Scan the entries below and count the lines holding the string "MERN". Supply only the number.

Input data:
--
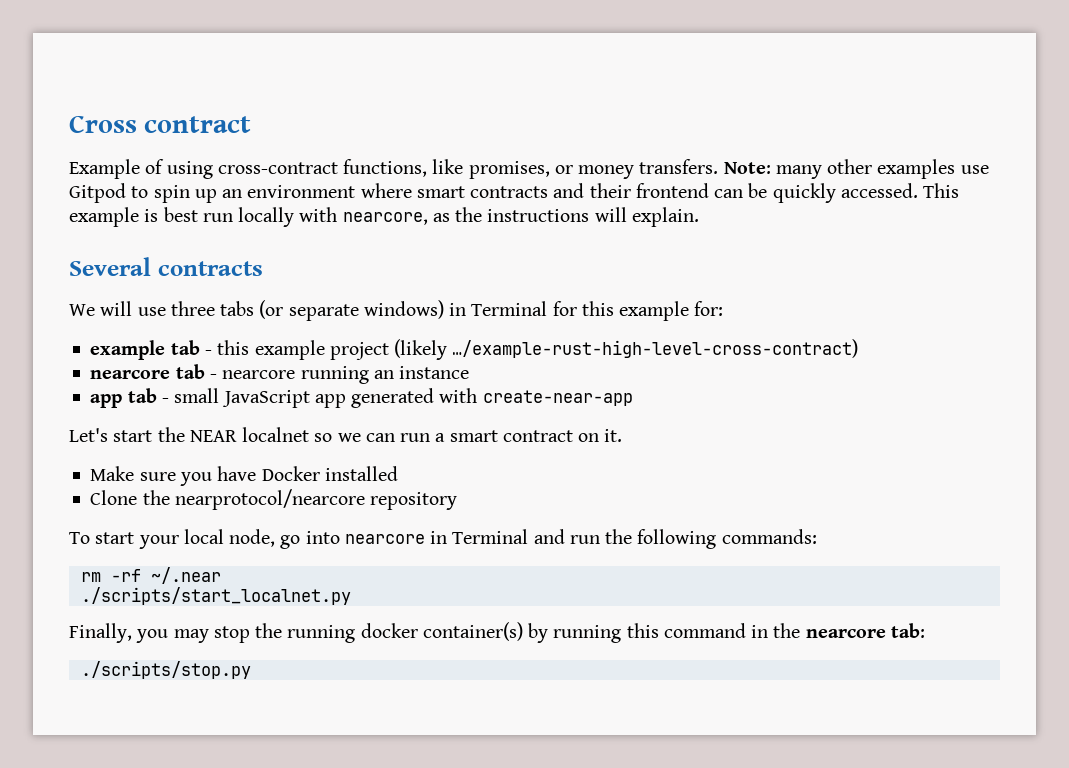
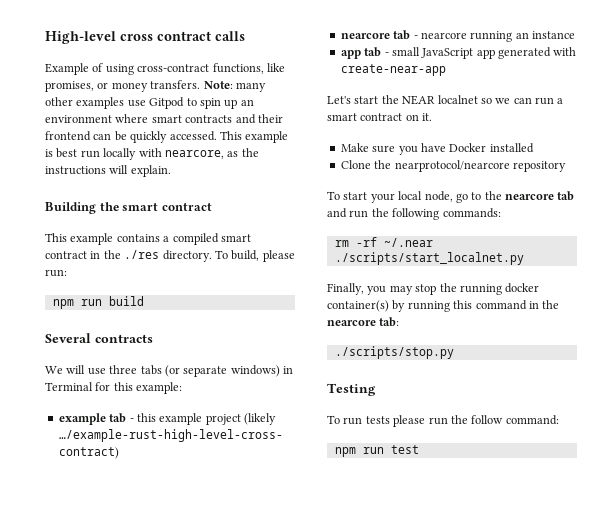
[69,115,252,133] Cross contract -> [45,31,245,44] High-level cross contract calls
(699, 217) none -> [45,202,212,214] [45,233,251,245] [45,250,295,262] [45,269,67,277] [52,296,144,309] // Building the smart contract // This example contains a compiled smart contract in the ./res directory. To build, please run: // npm run build
[619,301,724,321] example for: -> [136,382,183,394] example:
[305,529,529,544] into nearcore in Terminal -> [471,191,575,201] to the nearcore tab
(251, 670) none -> [327,383,376,396] [327,415,559,427] [334,445,419,457] // Testing // To run tests please run the follow command: // npm run test

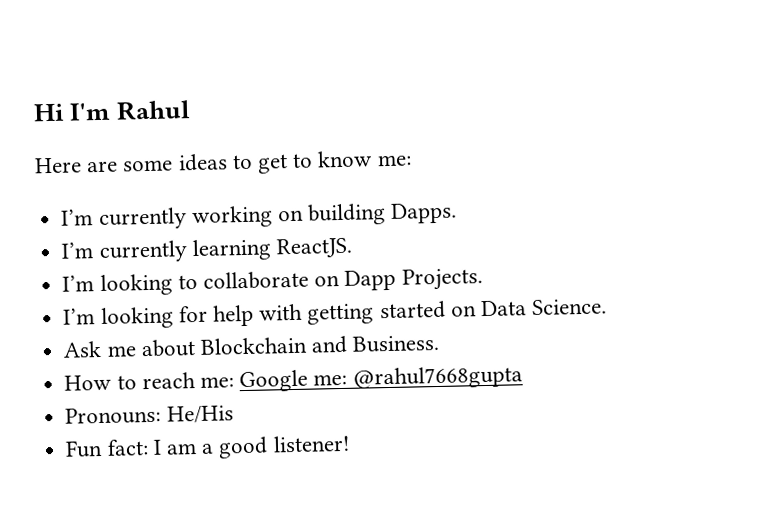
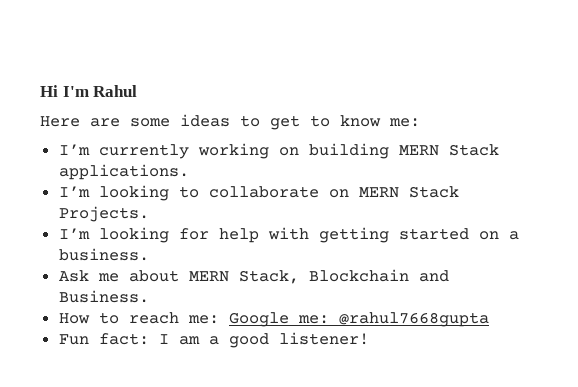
[390,202,458,224] [61,237,353,264] Dapps. // I’m currently learning ReactJS. -> [398,144,499,156] [58,164,189,180] MERN Stack applications.
[344,269,397,291] Dapp -> [358,186,459,198] MERN Stack
[479,298,608,317] Data Science. -> [508,231,519,240] [58,248,149,261] a business.
(196, 348) none -> [188,270,299,284] MERN Stack,
[65,405,234,425] // Pronouns: He/His -> (489, 319) none

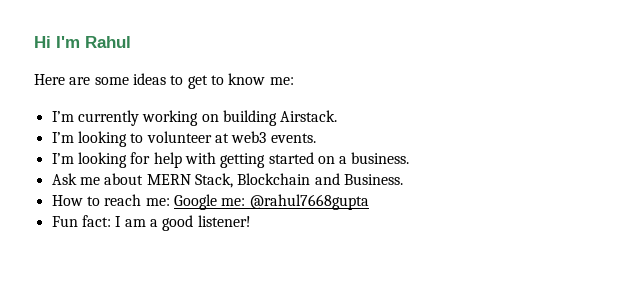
[398,144,499,156] [58,164,189,180] MERN Stack applications. -> [280,110,338,122] Airstack.
[208,186,459,198] [58,206,149,222] collaborate on MERN Stack Projects. -> [146,131,316,143] volunteer at web3 events.

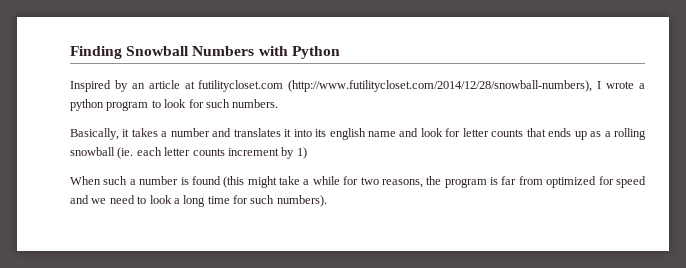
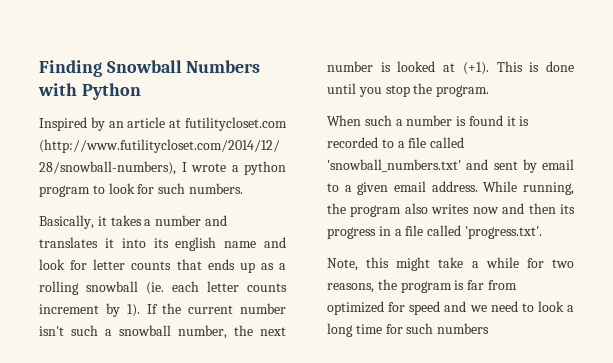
[296,147,307,159] 1) -> [126,303,286,317] [39,325,286,339] [327,61,574,75] [327,83,490,97] 1). If the current number isn't such a snowball number, the next number is looked at (+1). This is done until you stop the program.
[223,176,245,188] (this -> [506,116,530,126] [327,137,465,148] [327,159,574,173] [327,181,574,195] [327,203,575,217] [327,225,542,239] [327,257,390,271] it is recorded to a file called 'snowball_numbers.txt' and sent by email to a given email address. While running, the program also writes now and then its progress in a file called 'progress.txt'. // Note, this
[276,195,327,207] numbers). -> [437,323,490,334] numbers

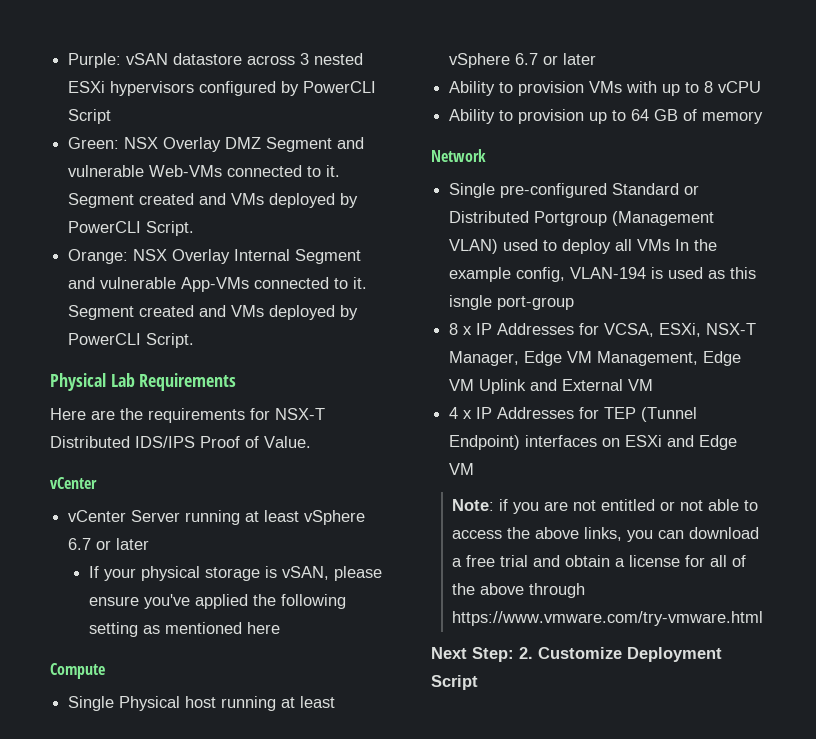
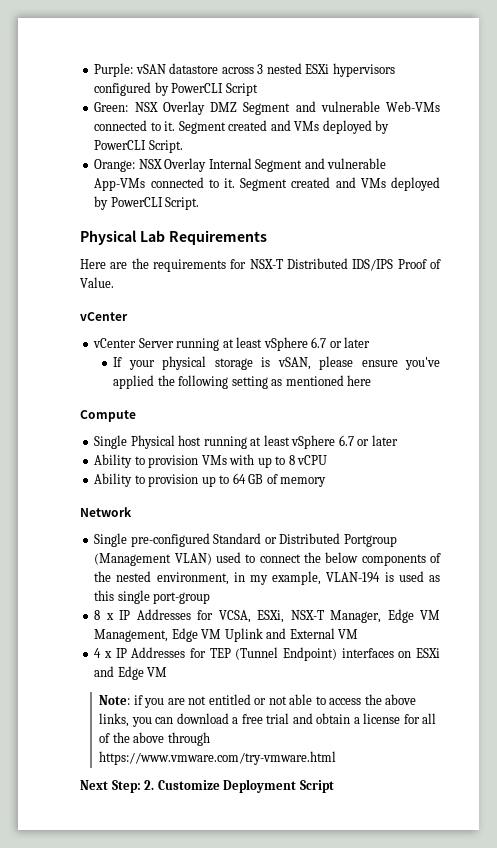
[562,239,718,254] [449,267,566,282] deploy all VMs In the example config, -> [259,552,441,566] [94,571,322,585] connect the below components of the nested environment, in my example,
[449,295,493,310] isngle -> [117,590,150,604] single

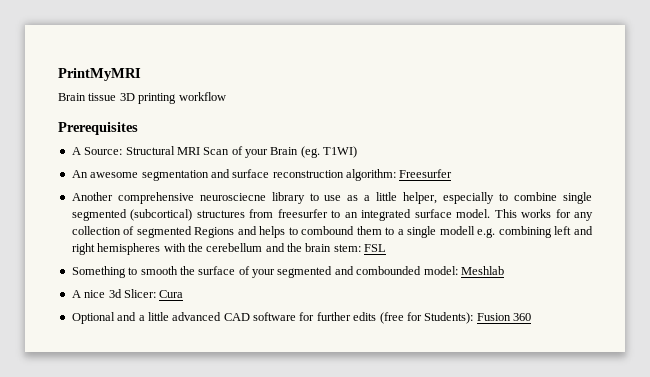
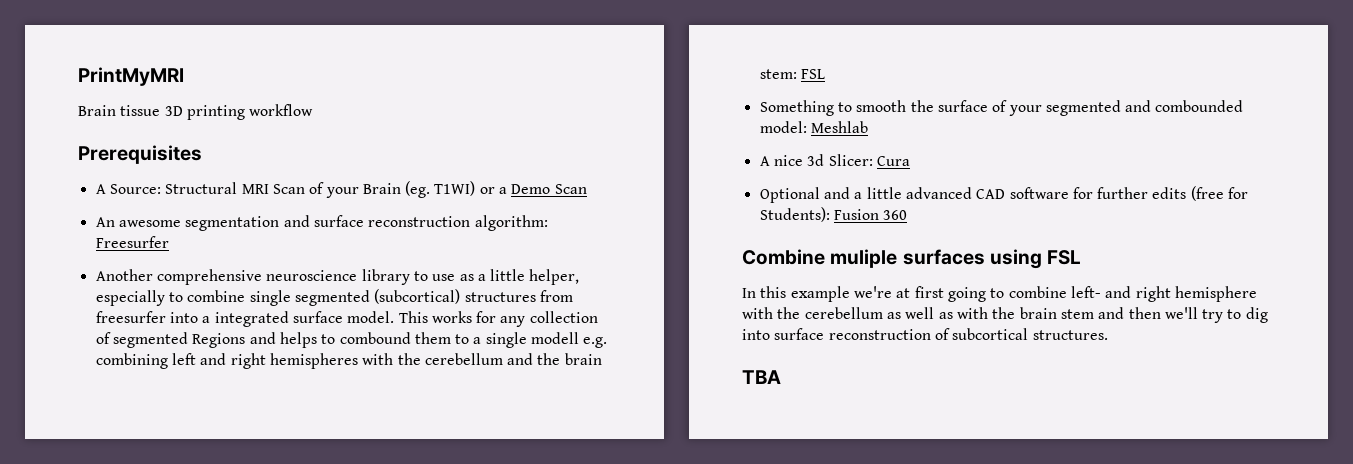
(358, 152) none -> [479,184,587,194] or a Demo Scan
[199,193,266,201] neurosciecne -> [266,270,358,281] neuroscience
[331,210,358,218] to an -> [169,312,211,323] into a
(531, 317) none -> [742,249,1082,269] [742,286,1257,302] [742,307,1268,323] [742,328,1108,340] [742,370,781,384] // Combine muliple surfaces using FSL // In this example we're at first going to combine left- and right hemisphere with the cerebellum as well as with the brain stem and then we'll try to dig into surface reconstruction of subcortical structures. // TBA

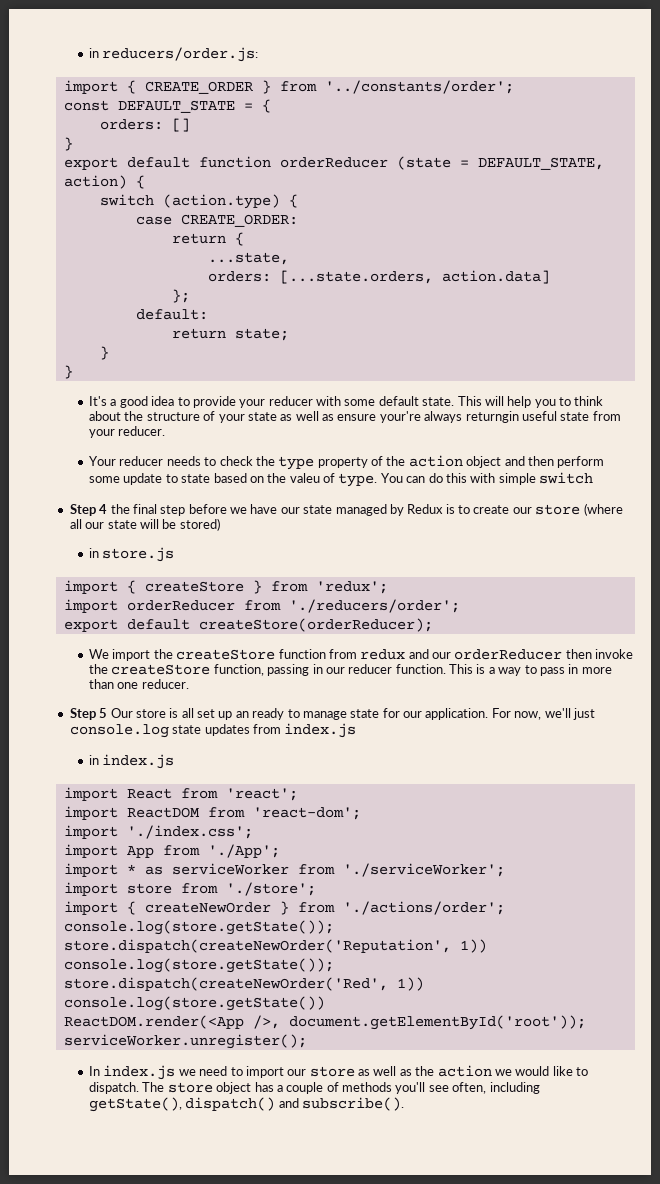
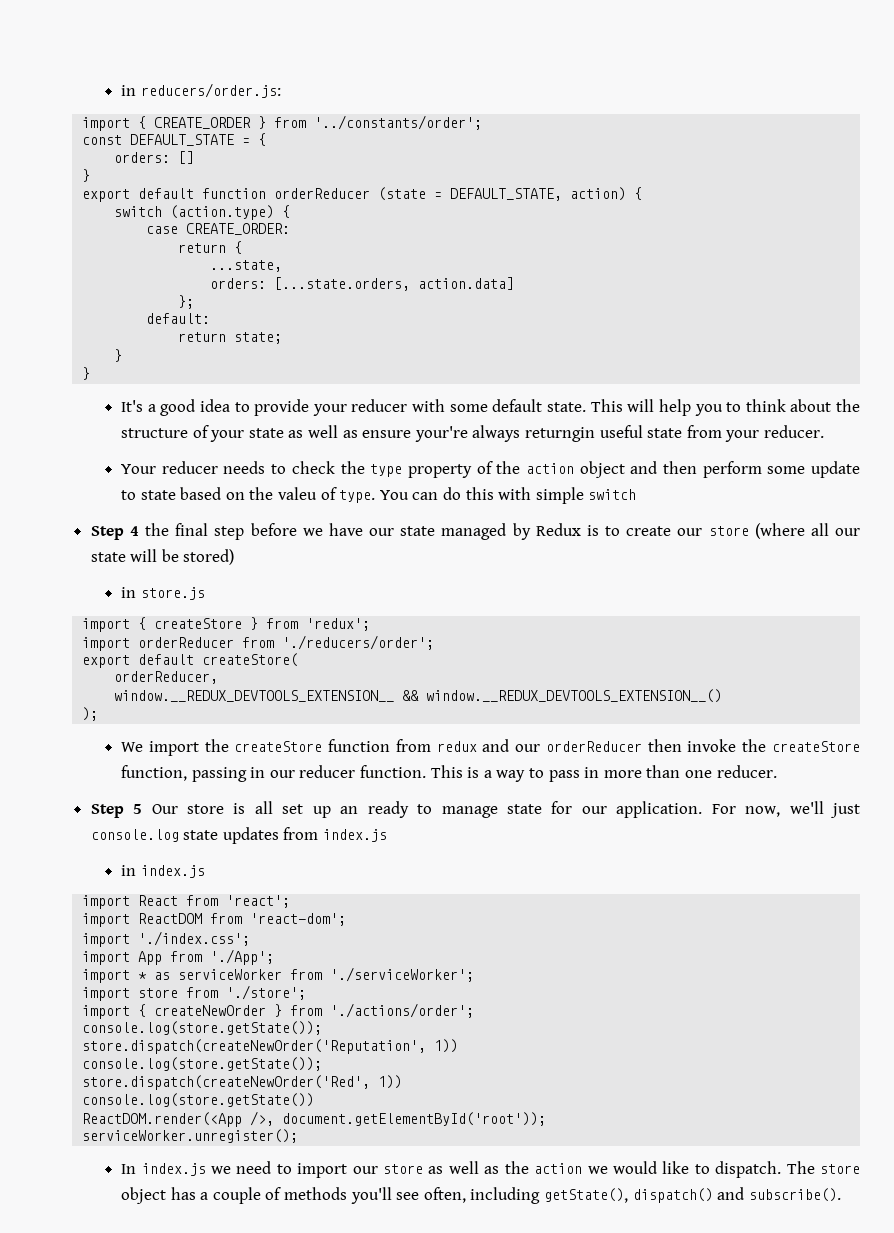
[198,618,433,632] createStore(orderReducer); -> [202,653,299,667] [114,671,219,684] [114,689,723,703] [82,707,99,721] createStore( // orderReducer, // window.__REDUX_DEVTOOLS_EXTENSION__ && window.__REDUX_DEVTOOLS_EXTENSION__() // );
--
Task output:
5